Work to complete
Take every line of the material below that includes the string "polygon" and copy it out.

Supplied information
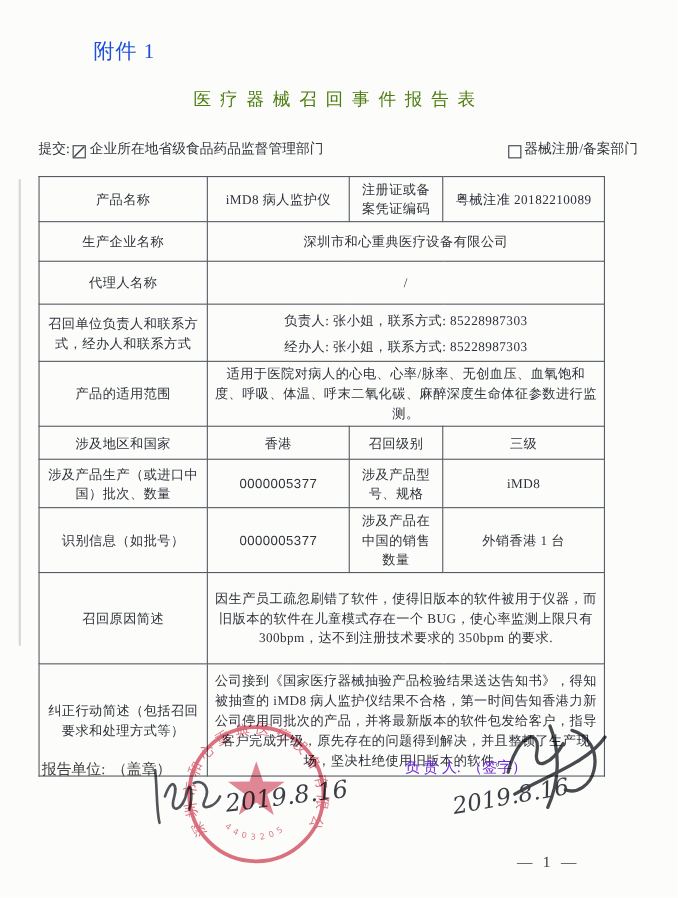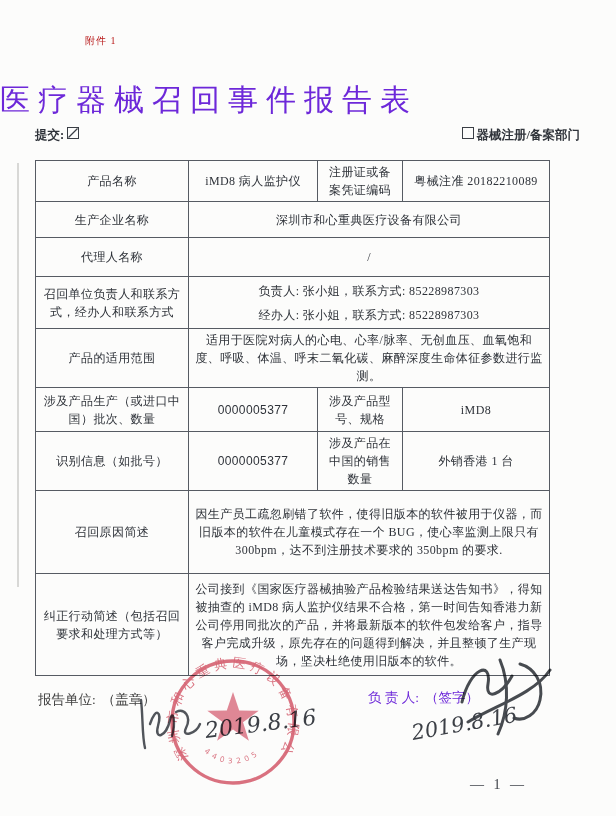--- a/index.html
+++ b/index.html
@@ -2,26 +2,26 @@
 <html><head>
 <meta charset="utf-8">
 <style>
   html,body{margin:0;padding:0;}
   body{
     width:616px;height:816px;position:relative;overflow:hidden;
     background:#fcfcfb;
     font-family:"Liberation Serif","DejaVu Serif",serif;
     color:#2e3239;
   }
-  .attachment{position:absolute;left:45px;top:34px;font-size:10px;letter-spacing:1px;color:#b91c1c;padding-left:40px;}
-  .title{position:absolute;left:0;top:80px;width:100%;text-align:left;
-         font-size:30px;letter-spacing:8px;color:#6d28d9;}
+  .attachment{position:absolute;left:45px;top:34px;font-size:19px;letter-spacing:1px;color:#1d4ed8;padding-left:40px;}
+  .title{position:absolute;left:0;top:80px;width:100%;text-align:center;
+         font-size:16px;letter-spacing:8px;color:#4d7c0f;}
   .submit-row{position:absolute;left:35px;top:127px;width:545px;display:flex;
               justify-content:space-between;font-size:12.5px;color:#30343b;}
-  .submit-left,.submit-right{display:flex;align-items:flex-start;font-weight:bold;}
+  .submit-left,.submit-right{display:flex;align-items:flex-end;}
   .cb{display:inline-block;width:10px;height:10px;border:1.3px solid #3a3e45;
       margin:0 3px 0 3px;position:relative;flex:0 0 auto;}
   .cb svg{position:absolute;left:-1px;top:-1px;}
   .scan-line{position:absolute;left:17px;top:163px;width:1.5px;height:424px;background:#d8d8d6;}
 
   table.form{position:absolute;left:35px;top:160px;width:514px;border-collapse:collapse;
              table-layout:fixed;}
   table.form td{border:1px solid #565b63;font-size:12px;color:#2e3239;text-align:center;
                 vertical-align:middle;padding:2px 6px;line-height:1.5;letter-spacing:0.4px;
                 overflow:hidden;}
@@ -48,20 +48,21 @@
 <div class="title">医疗器械召回事件报告表</div>
 
 <div class="submit-row">
   <div class="submit-left">
     <span>提交:</span>
       <span class="cb">
         <svg width="12" height="12" viewBox="0 0 12 12">
           <path d="M1.5,10.5 L10.5,1.5" stroke="#3a3e45" stroke-width="1.3" fill="none"></path>
         </svg>
       </span>
+      <span>企业所在地省级食品药品监督管理部门</span>
   </div>
   <div class="submit-right">
     <span class="cb"></span>
       <span>器械注册/备案部门</span>
   </div>
 </div>
 
 <div class="scan-line"></div>
 
 <table class="form">
@@ -89,20 +90,26 @@
   <tr style="height:52px">
     <td>召回单位负责人和联系方式，经办人和联系方式</td>
     <td colspan="3">
       <div class="r4-line1">负责人: 张小姐，联系方式: 85228987303</div>
       <div>经办人: 张小姐，联系方式: 85228987303</div>
     </td>
   </tr>
   <tr style="height:49px">
     <td>产品的适用范围</td>
     <td colspan="3" class="para">适用于医院对病人的心电、心率/脉率、无创血压、血氧饱和度、呼吸、体温、呼末二氧化碳、麻醉深度生命体征参数进行监测。</td>
+  </tr>
+  <tr style="height:30px">
+    <td>涉及地区和国家</td>
+    <td>香港</td>
+    <td>召回级别</td>
+    <td>三级</td>
   </tr>
   <tr style="height:44px">
     <td>涉及产品生产（或进口中国）批次、数量</td>
     <td class="digits">0000005377</td>
     <td>涉及产品型号、规格</td>
     <td>iMD8</td>
   </tr>
   <tr style="height:51px">
     <td>识别信息（如批号）</td>
     <td class="digits">0000005377</td>

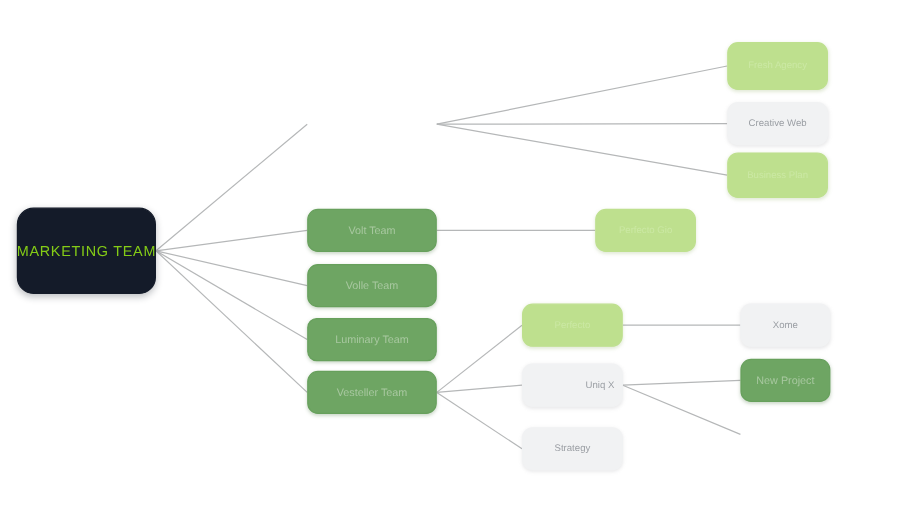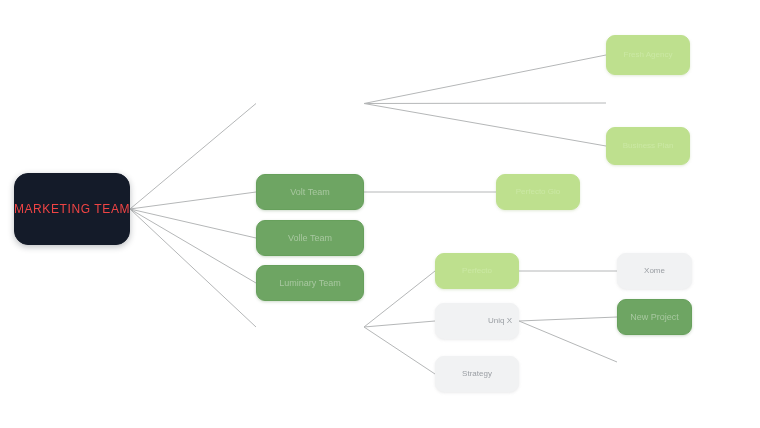--- a/index.html
+++ b/index.html
@@ -63,21 +63,21 @@
 
   
 
   .node.root {
     background: #141b29;
     border-radius: 14px;
     border: 1px solid #141b29;
     box-shadow: 0 2px 6px rgba(20, 27, 41, 0.28);
   }
   .node.root .node-label {
-    color: #ef4444;
+    color: #84cc16;
     font-size: 12px;
     letter-spacing: 0.6px;
   }
 
   .node.green-mid {
     background: #6ea563;
     border-radius: 9px;
     border: 1px solid #67a05c;
     box-shadow: 0 1px 3px rgba(90, 130, 80, 0.30);
   }
@@ -138,38 +138,44 @@
   <div id="node-layer">
       <div class="node root" style="left: 14px; top: 173px; width: 116px; height: 72px;">
         <span class="node-label">MARKETING TEAM</span>
       </div>
       <div class="node green-mid" style="left: 256px; top: 220px; width: 108px; height: 36px;">
         <span class="node-label">Volle Team</span>
       </div>
       <div class="node green-mid" style="left: 256px; top: 174px; width: 108px; height: 36px;">
         <span class="node-label">Volt Team</span>
       </div>
-      <div class="node green-mid" style="left: 256px; top: 265px; width: 108px; height: 36px;">
+      <div class="node green-mid" style="left: 256px; top: 265px; width: 108px; height: 36px; border-radius: 8px;">
         <span class="node-label">Luminary Team</span>
+      </div>
+      <div class="node green-mid" style="left: 256px; top: 309px; width: 108px; height: 36px;">
+        <span class="node-label">Vesteller Team</span>
       </div>
       <div class="node green-light" style="left: 496px; top: 174px; width: 84px; height: 36px;">
         <span class="node-label">Perfecto Gio</span>
       </div>
       <div class="node green-light" style="left: 435px; top: 253px; width: 84px; height: 36px;">
         <span class="node-label">Perfecto</span>
       </div>
       <div class="node grey" style="left: 435px; top: 303px; width: 84px; height: 36px; justify-content: flex-end;">
         <span class="node-label">Uniq X</span>
       </div>
       <div class="node grey" style="left: 435px; top: 356px; width: 84px; height: 36px;">
         <span class="node-label">Strategy</span>
       </div>
       <div class="node green-light" style="left: 606px; top: 35px; width: 84px; height: 40px;">
         <span class="node-label">Fresh Agency</span>
       </div>
+      <div class="node grey" style="left: 606px; top: 85px; width: 84px; height: 36px;">
+        <span class="node-label">Creative Web</span>
+      </div>
       <div class="node green-light" style="left: 606px; top: 127px; width: 84px; height: 38px;">
         <span class="node-label">Business Plan</span>
       </div>
       <div class="node grey" style="left: 617px; top: 253px; width: 75px; height: 36px;">
         <span class="node-label">Xome</span>
       </div>
       <div class="node green-mid" style="left: 617px; top: 299px; width: 75px; height: 36px;">
         <span class="node-label">New Project</span>
       </div>
     </div>

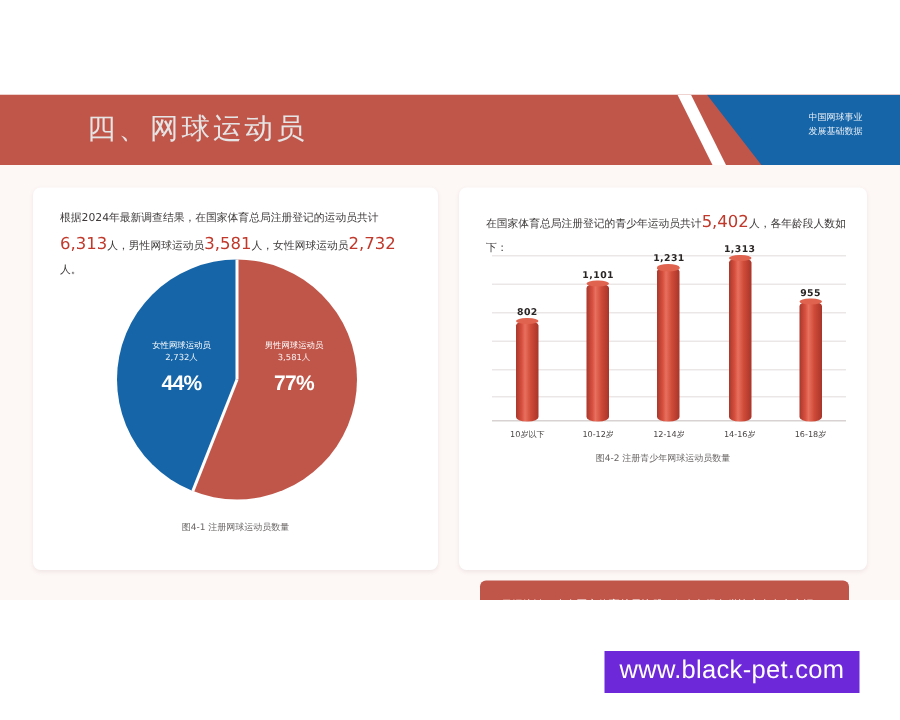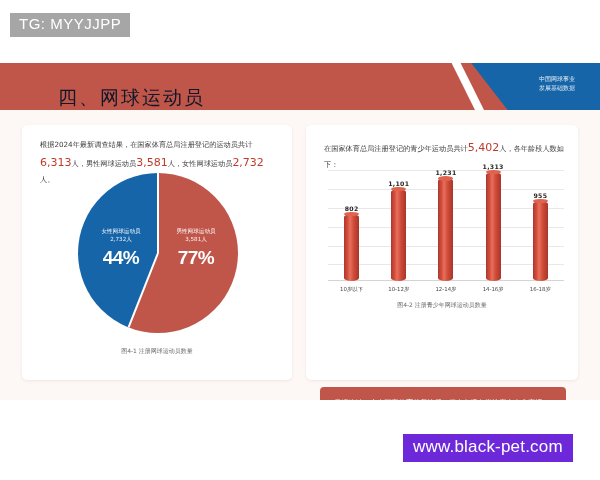--- a/index.html
+++ b/index.html
@@ -27,23 +27,22 @@
   }
 
   
   .header-band {
     position: absolute; left: 0; top: 0; width: 600px; height: 47px;
     background: #c0564a;
     overflow: hidden;
   }
   .header-title {
     position: absolute; left: 58px; top: 10px;
-    color: #0f172a; font-size: 19px; letter-spacing: 2px;
-    font-family: "DejaVu Sans", sans-serif;
-    margin-top: 12px;
+    color: #e5e5e5; font-size: 19px; letter-spacing: 2px;
+    font-family: "DejaVu Sans", sans-serif;
   }
   .header-blue {
     position: absolute; right: 0; top: 0; width: 140px; height: 47px;
     background: #1565a8;
     clip-path: polygon(34% 100%, 100% 100%, 100% 0, 8% 0);
   }
   .header-white-sliver {
     position: absolute; right: 62px; top: 0; width: 90px; height: 47px;
     background: #ffffff;
     clip-path: polygon(30% 100%, 40% 100%, 14% 0, 4% 0);
@@ -83,21 +82,21 @@
     background: #ffffff; transform: translateX(-1px);
   }
   .pie-split.b {
     top: 50%; height: 50%;
     transform-origin: top center;
     transform: translateX(-1px) rotate(21.6deg);
   }
   .pie-label { position: absolute; text-align: center; color: #ffffff; }
   .pie-label .ttl { font-size: 5.6px; line-height: 1.5; font-family: "DejaVu Sans", sans-serif; }
   .pie-label .cnt { font-size: 5.6px; line-height: 1.7; opacity: .92; font-family: "DejaVu Sans", sans-serif; }
-  .pie-label .pct { font-size: 19px; font-weight: bold; margin-top: 2px; letter-spacing: -0.5px; }
+  .pie-label .pct { font-size: 14px; font-weight: bold; margin-top: 2px; letter-spacing: -0.5px; }
   .pie-label.left  { left: 8px;  top: 54px; width: 70px; }
   .pie-label.right { left: 82px; top: 54px; width: 72px; }
 
   .fig-caption {
     position: absolute; width: 100%; text-align: center;
     font-size: 6px; color: #6b6666; font-family: "DejaVu Sans", sans-serif;
   }
   .cap-left  { top: 222px; left: 0; }
   .cap-right { top: 176px; left: 0; }
 
@@ -156,21 +155,20 @@
     background: #6d28d9; color: #ffffff;
     font-size: 17px; padding: 3px 10px 5px 10px; line-height: 1.15;
     letter-spacing: 0.2px;
   }
 </style>
 </head>
 <body>
 
 <div class="page">
 
-  <div class="tg-watermark">TG: MYYJJPP</div>
 
   <div class="slide">
 
     <div class="header-band">
       <div class="header-blue"></div>
       <div class="header-white-sliver"></div>
       <div class="header-title">四、网球运动员</div>
       <div class="header-brand">
         <div>中国网球事业</div>
         <div>发展基础数据</div>

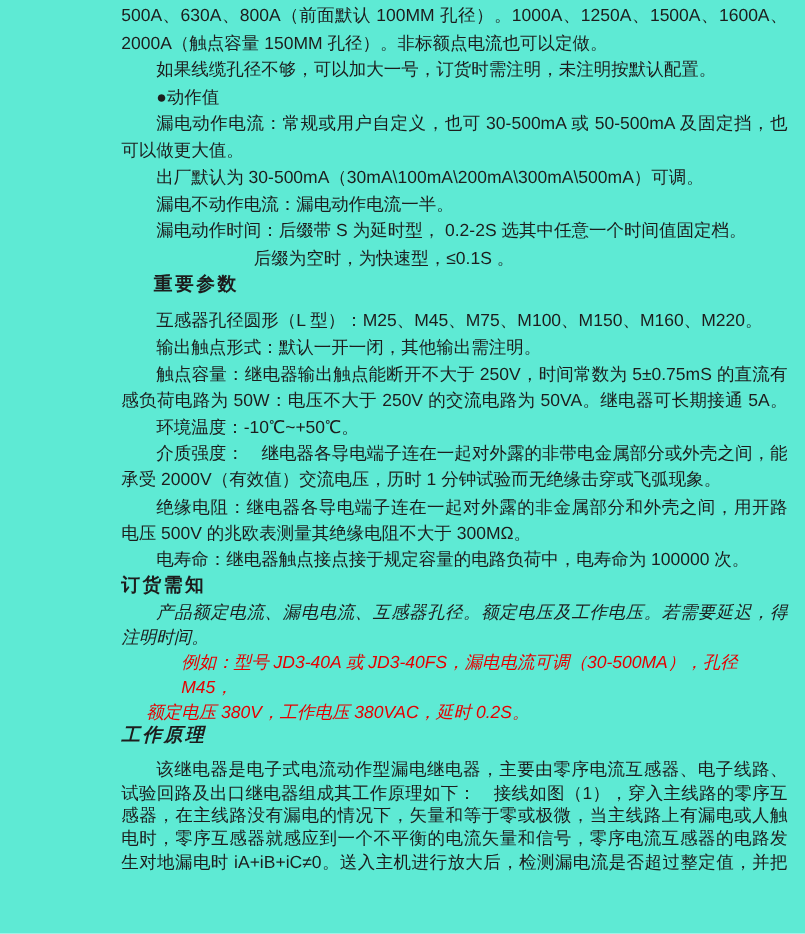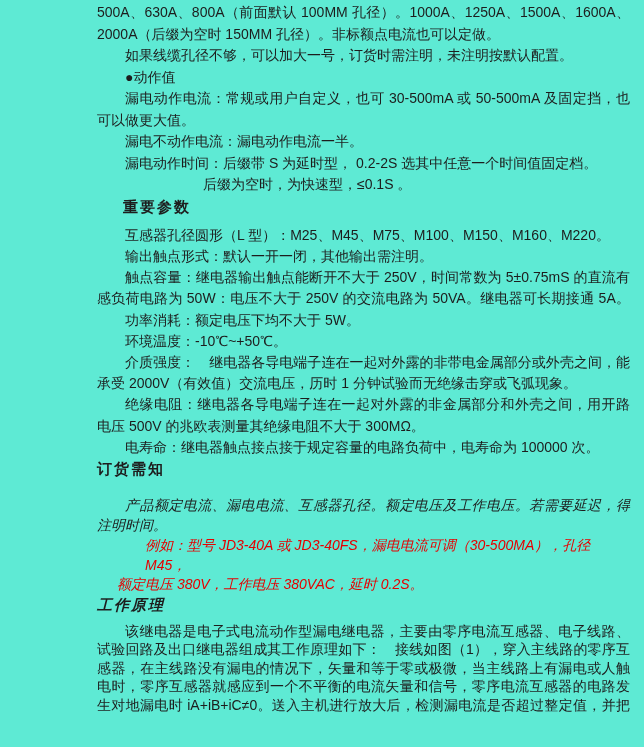--- a/index.html
+++ b/index.html
@@ -20,47 +20,47 @@
   .s1 { line-height: 21.5px; }
   .s2 { line-height: 21.2px; }
   .s3 { line-height: 19.8px; font-style: italic; }
   .s4 { line-height: 18.4px; }
   .heading {
     font-weight: bold;
     font-size: 15px;
     letter-spacing: 2px;
   }
   [data-block-id="important-parameters"] { margin-bottom: 8px; margin-left: 26px; }
-  [data-block-id="ordering-notes"]       { margin-bottom: 17px; }
+  [data-block-id="ordering-notes"]       { margin-bottom: 1px; }
   [data-block-id="working-principle"]    { margin-bottom: 7px; }
   .ind  { padding-left: 28px; }   
   .deep { padding-left: 106px; }  
   .jf   { text-align: justify; text-align-last: justify; }
   .red  { color: #e60000; margin-left: 20px; }
 </style>
 </head>
 <body>
 
 <div class="page">
   <div class="content">
       <div class="line s1 jf">500A、630A、800A（前面默认 100MM 孔径）。1000A、1250A、1500A、1600A、</div>
-      <div class="line s1">2000A（后缀为空时 150MM 孔径）。非标额点电流也可以定做。</div>
+      <div class="line s1">2000A（触点容量 150MM 孔径）。非标额点电流也可以定做。</div>
       <div class="line s1 ind">如果线缆孔径不够，可以加大一号，订货时需注明，未注明按默认配置。</div>
       <div class="line s1 ind">●动作值</div>
       <div class="line s1 ind jf">漏电动作电流：常规或用户自定义，也可 30-500mA 或 50-500mA 及固定挡，也</div>
       <div class="line s1">可以做更大值。</div>
+      <div class="line s1 ind">出厂默认为 30-500mA（30mA\100mA\200mA\300mA\500mA）可调。</div>
       <div class="line s1 ind">漏电不动作电流：漏电动作电流一半。</div>
       <div class="line s1 ind">漏电动作时间：后缀带 S 为延时型， 0.2-2S 选其中任意一个时间值固定档。</div>
       <div class="line s1 deep">后缀为空时，为快速型，≤0.1S 。</div>
       <div class="heading s2" data-block-id="important-parameters">重要参数</div>
       <div class="line s2 ind">互感器孔径圆形（L 型）：M25、M45、M75、M100、M150、M160、M220。</div>
       <div class="line s2 ind">输出触点形式：默认一开一闭，其他输出需注明。</div>
       <div class="line s2 ind jf">触点容量：继电器输出触点能断开不大于 250V，时间常数为 5±0.75mS 的直流有</div>
       <div class="line s2 jf">感负荷电路为 50W：电压不大于 250V 的交流电路为 50VA。继电器可长期接通 5A。</div>
-      <div class="line s2 ind">功率消耗：额定电压下均不大于 5W。</div>
       <div class="line s2 ind">环境温度：-10℃~+50℃。</div>
       <div class="line s2 ind jf">介质强度：　继电器各导电端子连在一起对外露的非带电金属部分或外壳之间，能</div>
       <div class="line s2">承受 2000V（有效值）交流电压，历时 1 分钟试验而无绝缘击穿或飞弧现象。</div>
       <div class="line s2 ind jf">绝缘电阻：继电器各导电端子连在一起对外露的非金属部分和外壳之间，用开路</div>
       <div class="line s2">电压 500V 的兆欧表测量其绝缘电阻不大于 300MΩ。</div>
       <div class="line s2 ind">电寿命：继电器触点接点接于规定容量的电路负荷中，电寿命为 100000 次。</div>
       <div class="heading s2" data-block-id="ordering-notes">订货需知</div>
       <div class="line s3 ind jf">产品额定电流、漏电电流、互感器孔径。额定电压及工作电压。若需要延迟，得</div>
       <div class="line s3">注明时间。</div>
       <div class="line s3 ind red">例如：型号 JD3-40A 或 JD3-40FS，漏电电流可调（30-500MA），孔径 M45，</div>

Solution to this exercise
     clip-path: polygon(34% 100%, 100% 100%, 100% 0, 8% 0);
     clip-path: polygon(30% 100%, 40% 100%, 14% 0, 4% 0);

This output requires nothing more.